The book concludes with 11 heuristics for project managers, all aligned with the above takeaways.
- hire a masterbuilder
- get your team right
- ask “WHY?”
- build with lego
- think slow, act fast
- take the outside view
- watch your downside
- say NO and walk away
- make friends and keep them friendly
- build climate mitigation into your progect
- know that your biggest risk is you
My key takeaway: Before any project, question all assumptions and stress-test them. Thorough planning prevents being “doomed before you begin.”
3. The Bezos Blueprint

This book focuses on improving written and presentation communication. It’s divided into three sections:
- Improve Your Writing: Emphasize simplicity. Write for an 8th-grade level. Use short sentences and avoid jargon. Start with what the audience knows. The book offers seven writing tips: begin with subjects and verbs, order words for emphasis, use active voice, use strong verbs, avoid qualifiers, vary sentence length, and use parallel structures. It also introduces the “logline,” a concise summary of your story (like a movie tagline). This is similar to the military’s “BLUF” (Bottom Line Up Front). Use metaphors and analogies effectively.

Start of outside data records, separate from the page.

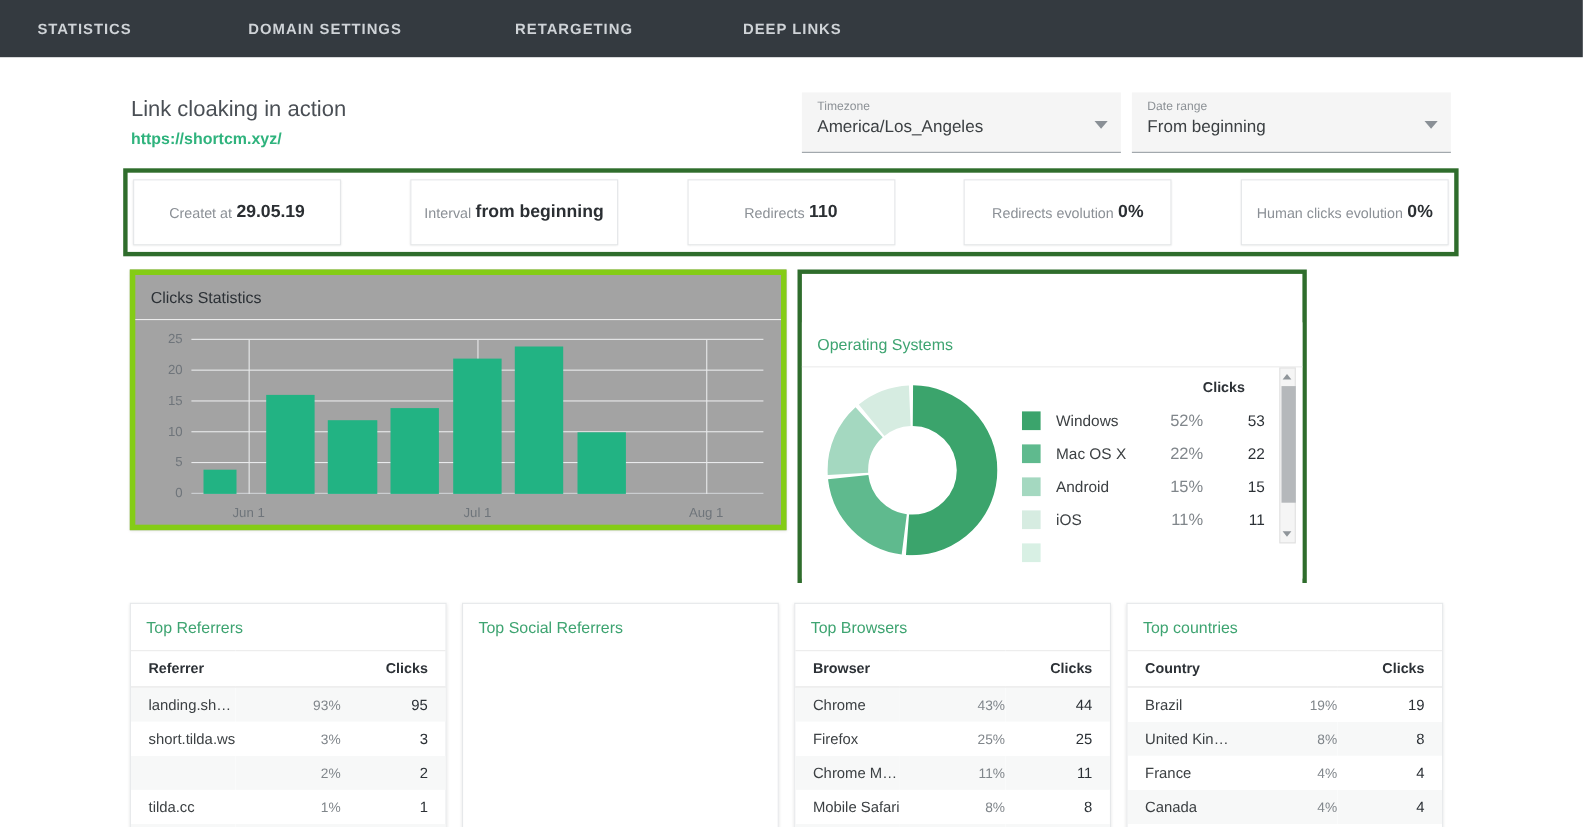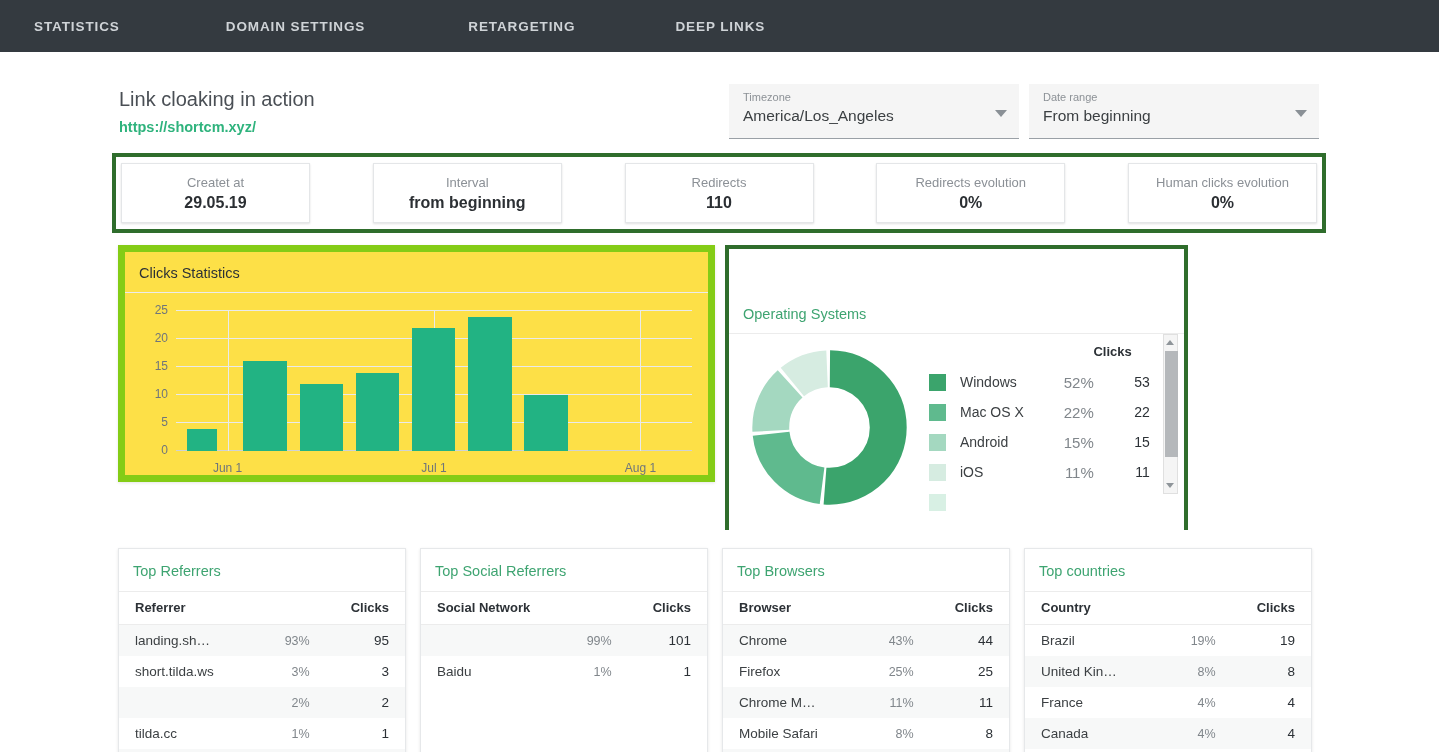--- a/index.html
+++ b/index.html
@@ -106,38 +106,37 @@
     justify-content: space-between;
     padding: 0 5px;
   }
   .card {
     background: #ffffff;
     border: 1px solid #e4e6e8;
     box-shadow: 0 1px 2px rgba(0,0,0,0.12);
     width: 189px;
     height: 60px;
     display: flex;
-    flex-direction: column;
     align-items: center;
     justify-content: center;
     gap: 4px;
   }
   .card-label { font-size: 13px; color: #8b9096; }
   .card-value { font-size: 16px; color: #2b2f33; font-weight: bold; }
 
   
   .mid-row {
     display: flex;
     margin: 12px 113px 0 118px;
     gap: 10px;
     align-items: stretch;
   }
   .panel {
-    background: #fde047;
-    border: 7px solid #84cc16;
+    background: #a3a3a3;
+    border: 5px solid #84cc16;
     box-shadow: 0 1px 3px rgba(0,0,0,0.10);
   }
   .panel-title {
     font-size: 14.5px;
     padding: 13px 0 11px 14px;
     border-bottom: 1px solid #ececec;
   }
   .panel-title.dark { color: #2c3136; }
   .panel-title.green { color: #3ea471; }
 
@@ -524,40 +523,20 @@
             <tr class="odd">
               <td>www.baidu.com</td>
               <td class="pct">1%</td>
               <td class="clicks">1</td>
             </tr>
           </tbody>
         </table>
       </div>
       <div class="tbl-panel">
         <div class="tbl-title">Top Social Referrers</div>
-        <table class="tbl">
-          <thead>
-            <tr>
-              <th colspan="2">Social Network</th>
-              <th class="r">Clicks</th>
-            </tr>
-          </thead>
-          <tbody>
-            <tr class="odd">
-              <td></td>
-              <td class="pct">99%</td>
-              <td class="clicks">101</td>
-            </tr>
-            <tr>
-              <td>Baidu</td>
-              <td class="pct">1%</td>
-              <td class="clicks">1</td>
-            </tr>
-          </tbody>
-        </table>
       </div>
       <div class="tbl-panel">
         <div class="tbl-title">Top Browsers</div>
         <table class="tbl">
           <thead>
             <tr>
               <th colspan="2">Browser</th>
               <th class="r">Clicks</th>
             </tr>
           </thead>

- Tell Better Stories: Use the three-act structure (setup, challenge, resolution) with added “beats”: catalyst, debate, fun and games, and “all is lost” moment. The book discusses using this structure for origin story presentations. It also explores Amazon’s “narrative memo” (no PowerPoint) and the “PR/FAQ,” a document written before a launch, as if it were the launch day announcement. This forces clarity and internal alignment. Finally, it emphasizes the importance of reading.
- Get Better at Convincing People: Introduces “AMP”: Ability, Message, and Practice. It analyzes Bezos’s and Steve Jobs’s communication styles. It advises communicating your mission relentlessly and using symbolic reminders (like Bezos’s empty chair for the customer). It also covers humanizing data and introduces the “Gallo Method Map Template,” a simplified version of the MECE model: start with a logline, make 3+ key points supported by stories/data/analogies, and end by repeating the logline.
My takeaways: Keep messages simple and memorable, craft clear narratives using the three-act structure, and practice.
Final thoughts :
Nothing in these 3 books are going to come as “earth shattering insight” to the average reader of such literature. But then my goal was to better understand –
(a) the reasons expensive well intended and mission critical projects fail
(b) how to plug one recurring theme is most failed projects – Poor Communication
And on these modest goals these 3 books do deliver.